▶ Your goal
From the entries below, pull out each line where "exist" appears.

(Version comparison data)
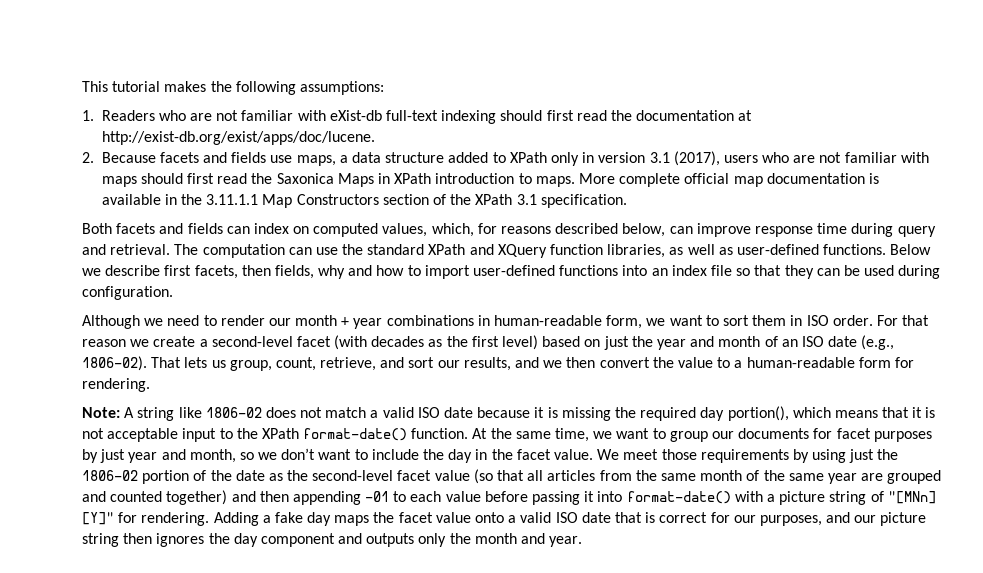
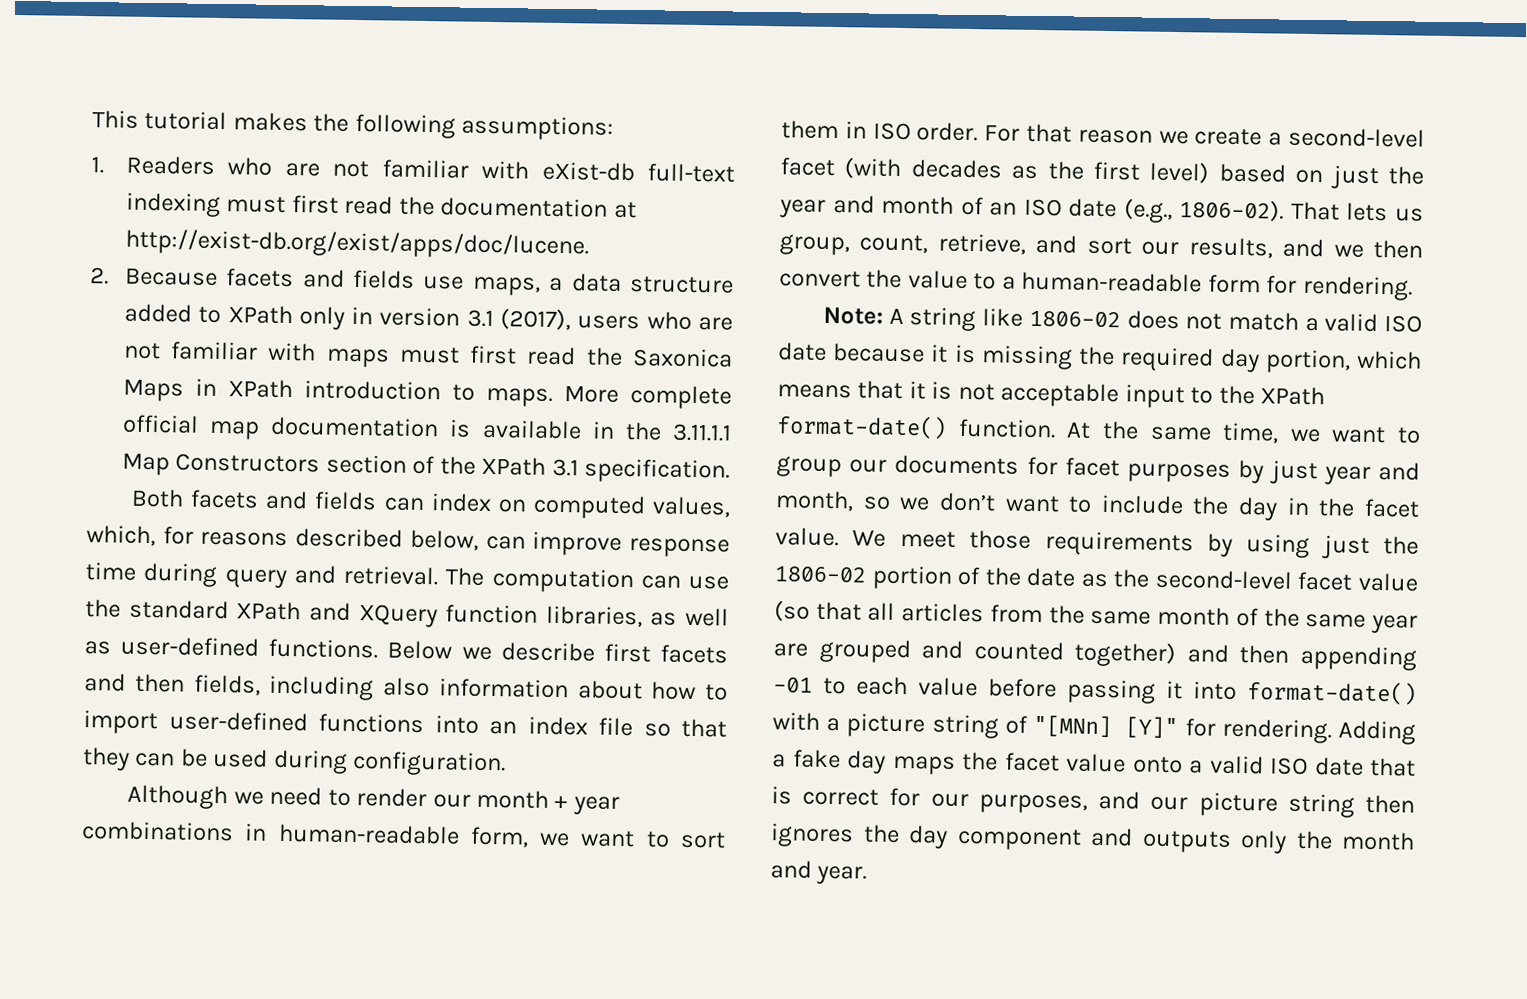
- 1. Readers who are not familiar with eXist-db full-text indexing should first read the documentation at http://exist-db.org/exist/apps/doc/lucene.
+ 1. Readers who are not familiar with eXist-db full-text indexing must first read the documentation at http://exist-db.org/exist/apps/doc/lucene.
- 2. Because facets and fields use maps, a data structure added to XPath only in version 3.1 (2017), users who are not familiar with maps should first read the Saxonica Maps in XPath introduction to maps.
+ 2. Because facets and fields use maps, a data structure added to XPath only in version 3.1 (2017), users who are not familiar with maps must first read the Saxonica Maps in XPath introduction to maps.
- Below we describe first facets, then fields, why and how to import user-defined functions into an index file so that they can be used during configuration.
+ Below we describe first facets and then fields, including also information about how to import user-defined functions into an index file so that they can be used during configuration.
- Note: A string like 1806-02 does not match a valid ISO date because it is missing the required day portion(), which means that it is not acceptable input to the XPath format-date() function.
+ Note: A string like 1806-02 does not match a valid ISO date because it is missing the required day portion, which means that it is not acceptable input to the XPath format-date() function.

▶ Answer box
- 1. Readers who are not familiar with eXist-db full-text indexing should first read the documentation at http://exist-db.org/exist/apps/doc/lucene.
+ 1. Readers who are not familiar with eXist-db full-text indexing must first read the documentation at http://exist-db.org/exist/apps/doc/lucene.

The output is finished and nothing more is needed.